El baile sin sombras de Lourdes González Herrero

Autor:

Laidi Fernández de Juan

El excelente libro de 11 cuentos La sombra del paisaje*, que Ediciones Unión pone en nuestras manos con fecha 2009, escrito por la poeta y narradora holguinera Lourdes González Herrrero (1952), sobresale no solo por su calidad incuestionable sino por la peculiarísima manera en que se aparean los cuentos y sus temas.

Sin que sea una obviedad que no deje lugar para el asombro, en la gran mayoría de los casos se vislumbra que más allá de los títulos y del orden en que la autora los ha colocado, sus cuentos viajan en dúos. Como si las historias fueran a asistir a un baile tradicional, se toman de las manos y de dos en dos, van saliendo a escena. El espinoso y siempre controversial debate de las relaciones entre lectores, libreros, escritores, escritoras y profesoras de literatura, es escogido por Lourdes en la pareja integrada por Contextos para entender la desesperación y La catedrática, los ingenuos y la vida vecinal. En ambos cuentos aparecen las divergencias inevitables que en cuanto a gustos estéticos, filias, fobias y prejuicios padecemos todos y todas, ya sea como destinatarios de la literatura o como hacedores de ella. Ubicadas en una terrenal dimensión, las principales motivaciones de los dos grupos de arte (emisarios y receptores), se despliegan abiertamente y bailan sin decoro. La muerte, inspiradora de eterna fascinación, sale a la pista con Antonia y la fiera y en Tan trivial como la vida. El humor, que Lourdes maneja siempre con maestría en su literatura, adquiere aquí matices que lo hacen tan perceptible como irónico. La ironía, que según Reynaldo González es signo de inteligencia, hace las veces de maestra de ceremonia y dicta los pasos de esta pareja de cuentos. Se agradece la franqueza que aflora en algunas narraciones, donde sin esa edulcorada imagen que estamos hartas de escuchar, son reflejadas abierta y valientemente las complicadas relaciones que existen de toda la vida entre las madres y sus hijas. Una vez más, Lourdes se regocija en ellas creando situaciones humorísticas aunque estén bañadas de la ironía que ya señalamos. En ese sentido, la escritora es una de nuestras más tenaces exponentes. No se caracterizan ni este libro ni sus obras anteriores por ser elocuentemente feministas, en su concepción más estrecha. Sin embargo, quiérase o no, el tema de la mujer está presente. La subvaloración de que hemos sido y en cierta medida todavía somos víctimas, es tratada hábilmente en una pareja danzaria que se forma de pronto, ofreciendo el bis, el encore que el público asistente al baile reclama.

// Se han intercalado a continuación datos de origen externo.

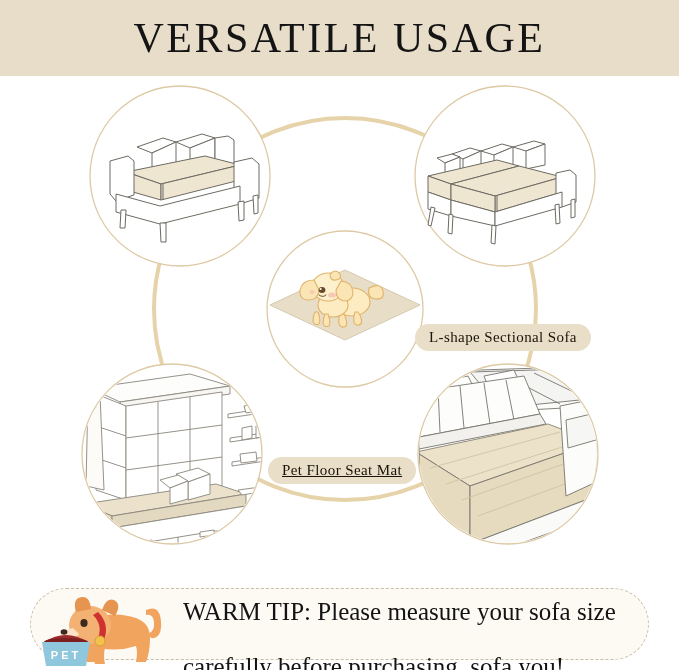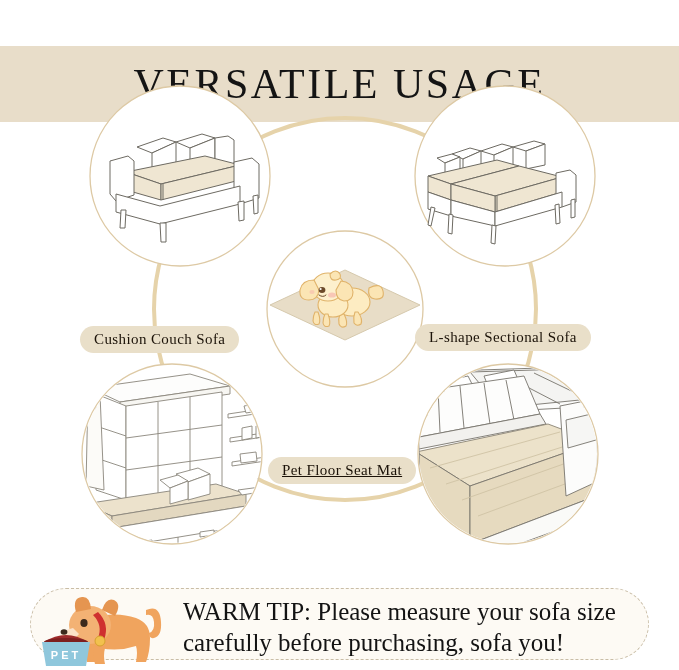"VERSATILE USAGE" .header { margin-top: 46px -> none }
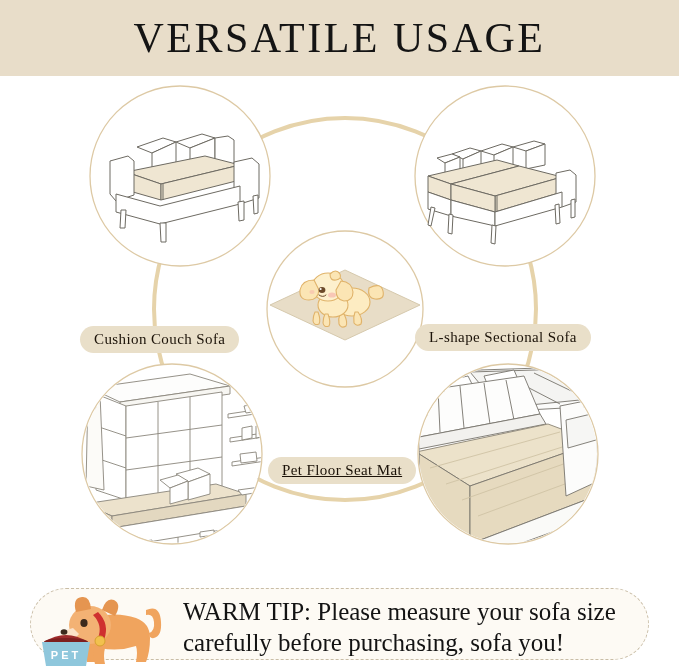"Cushion Couch Sofa" div.pill { html: <div>Cushion Couch Sofa</div> -> none }
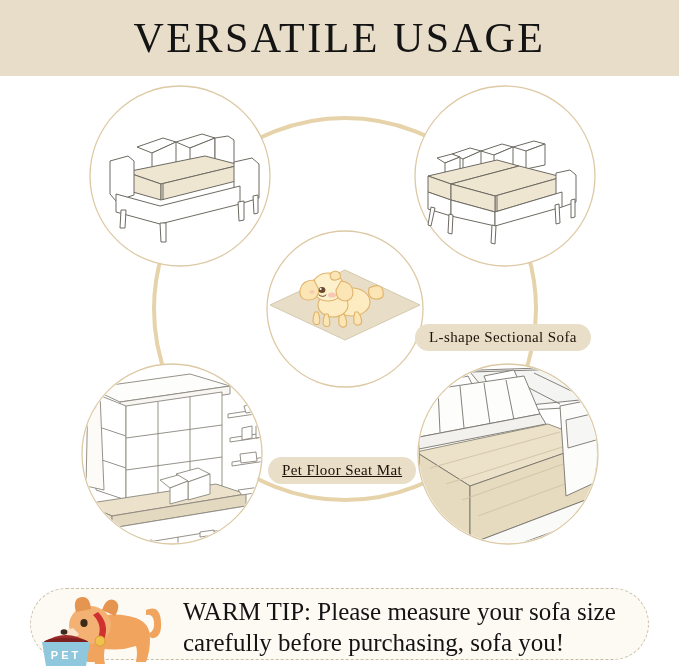"WARM TIP: Please measure your" .tip-line { margin-top: none -> 24px }
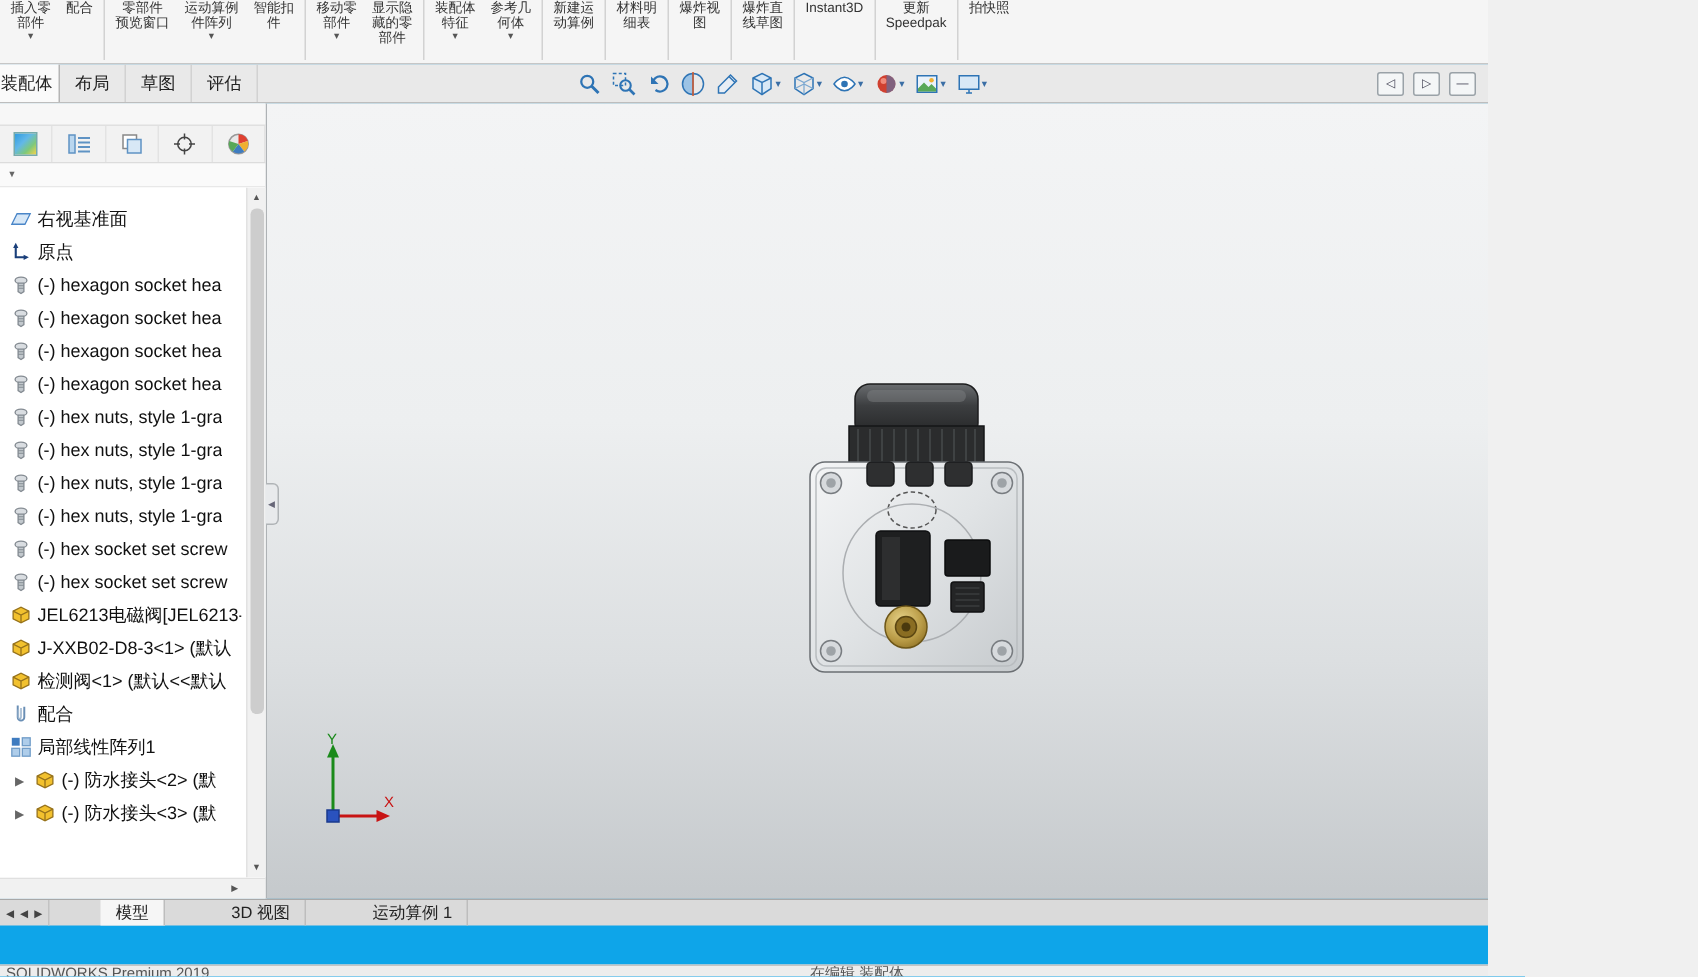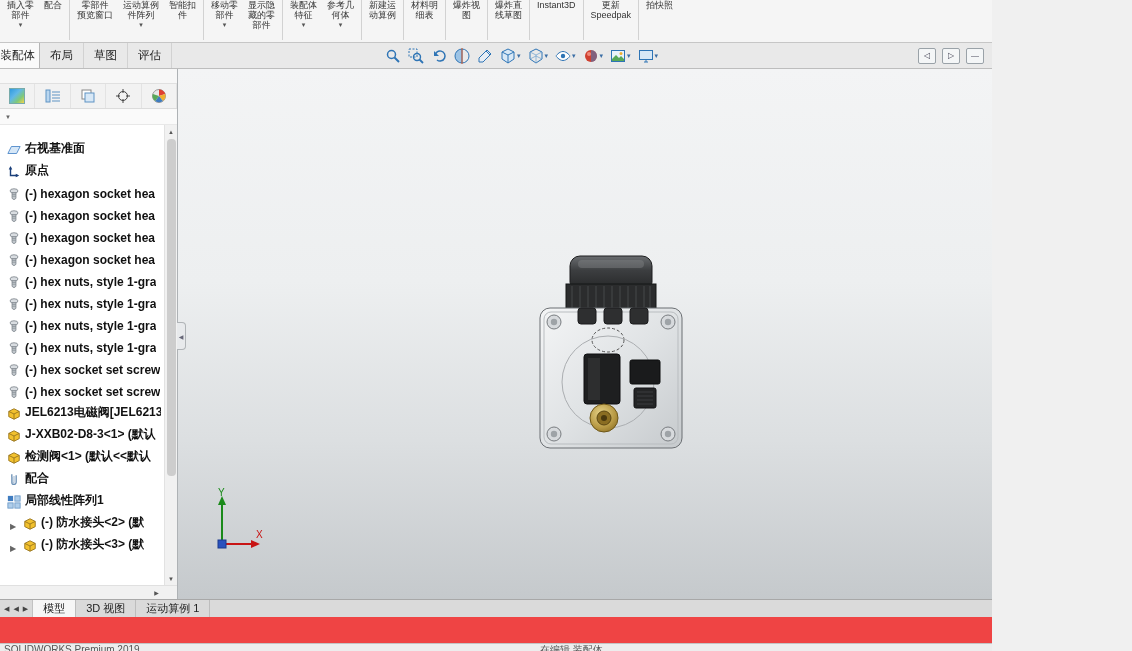"插入零" .app { background: #ef4444 -> #0ea5e9 }
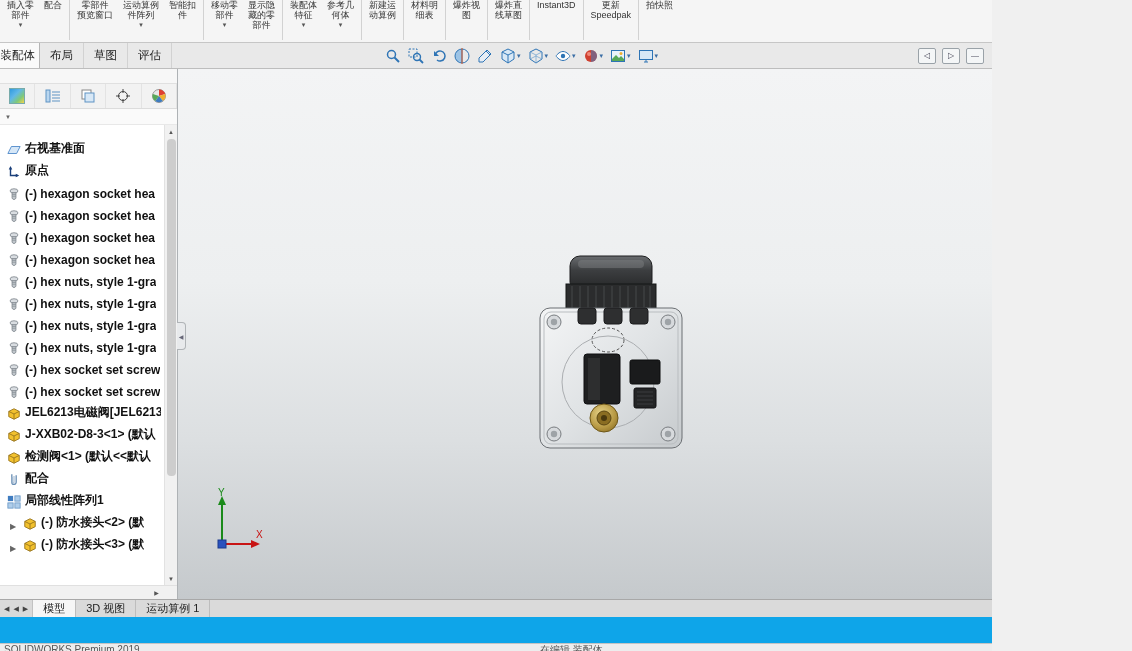"右视基准面" .trow { align-items: flex-end -> center; font-weight: bold -> none }
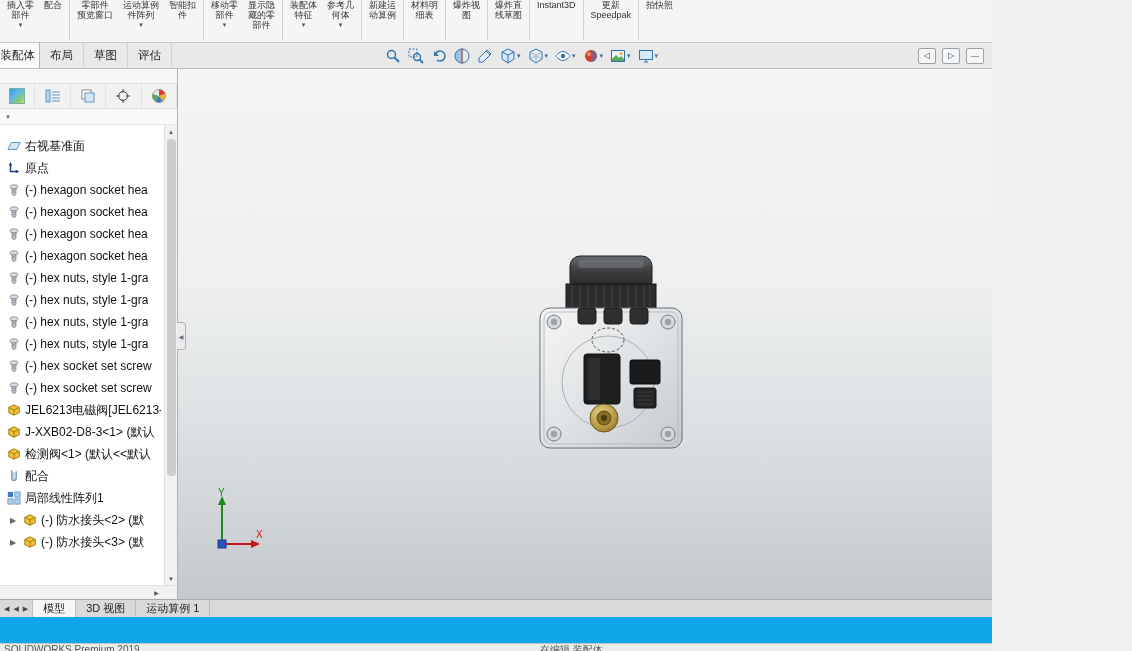"模型" .bottomtabs { gap: none -> 34px }
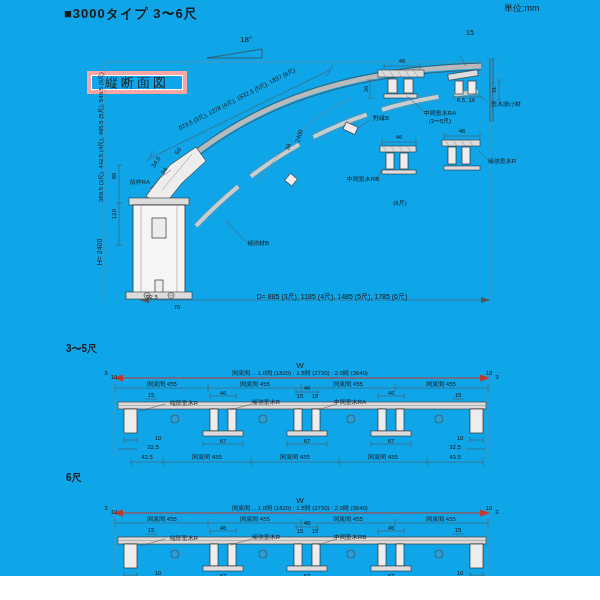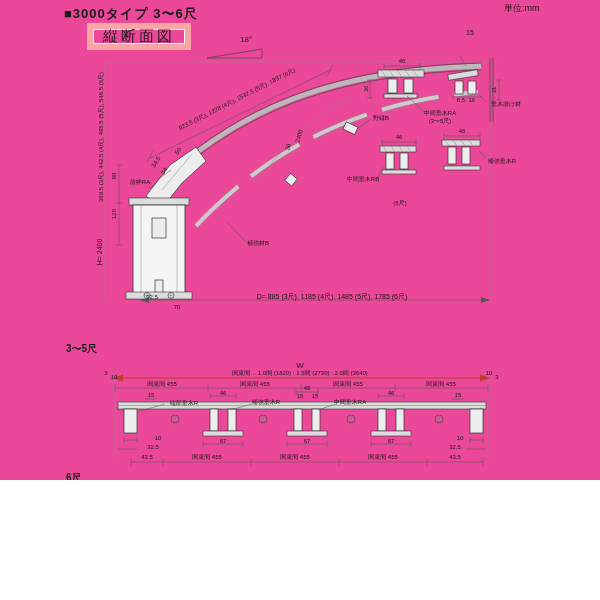"■3000タイプ 3〜6尺" .sheet { background: #ec4899 -> #0ea5e9; height: 480px -> 576px }
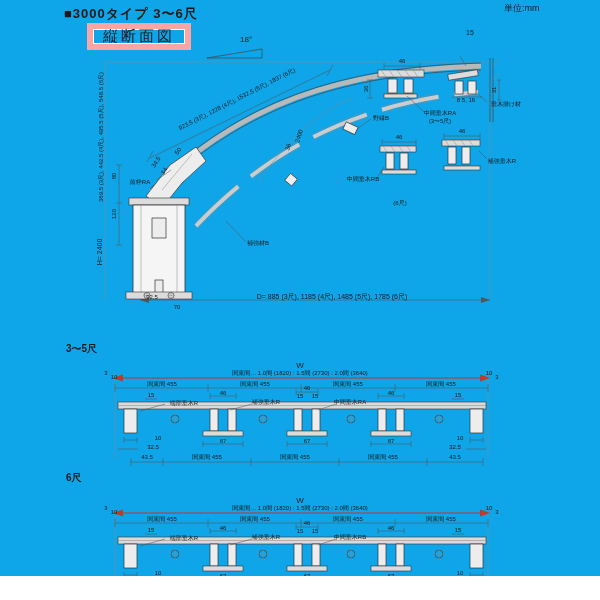"縦断面図" .secbox { border: 6px solid #fca5a5 -> 4px solid #fca5a5; font-size: 15px -> 13px; margin-top: none -> 48px }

En el proscenio de las tablas donde bailan estos 11 cuentos, hay una luz que los orienta: la cotidianidad. Sin temer retoricismos, Lourdes maniobra los hilos de sus historias con habilidad de marionetista para describir sucesos curiosos, comunes, paradojales de la vida cotidiana, y el resultado es este abanico de cuentos. El libro no pretende solemnidades, no es ambicioso, y en eso radica su gran atractivo. Parafraseando a Eliseo Diego en su brillante definición de qué es un cuento, este volumen de relatos logra el primordial objetivo de dejarnos en donde estábamos sin otra aspiración que la de darnos una vuelta en redondo, sacándonos de nosotros por un instante.

Si ya Lourdes González había dado muestra de su habilidad de narradora en la memorable novela Las edades transparentes, con La sombra del paisaje ratifica que sus cuentos saben bailar a cualquier compás. En cualquier escenario, sus parejas narrativas obtienen glorificación. Desde nuestra luneta, acompañamos los aplausos de quienes  le otorgaron el premio que ostenta este libro.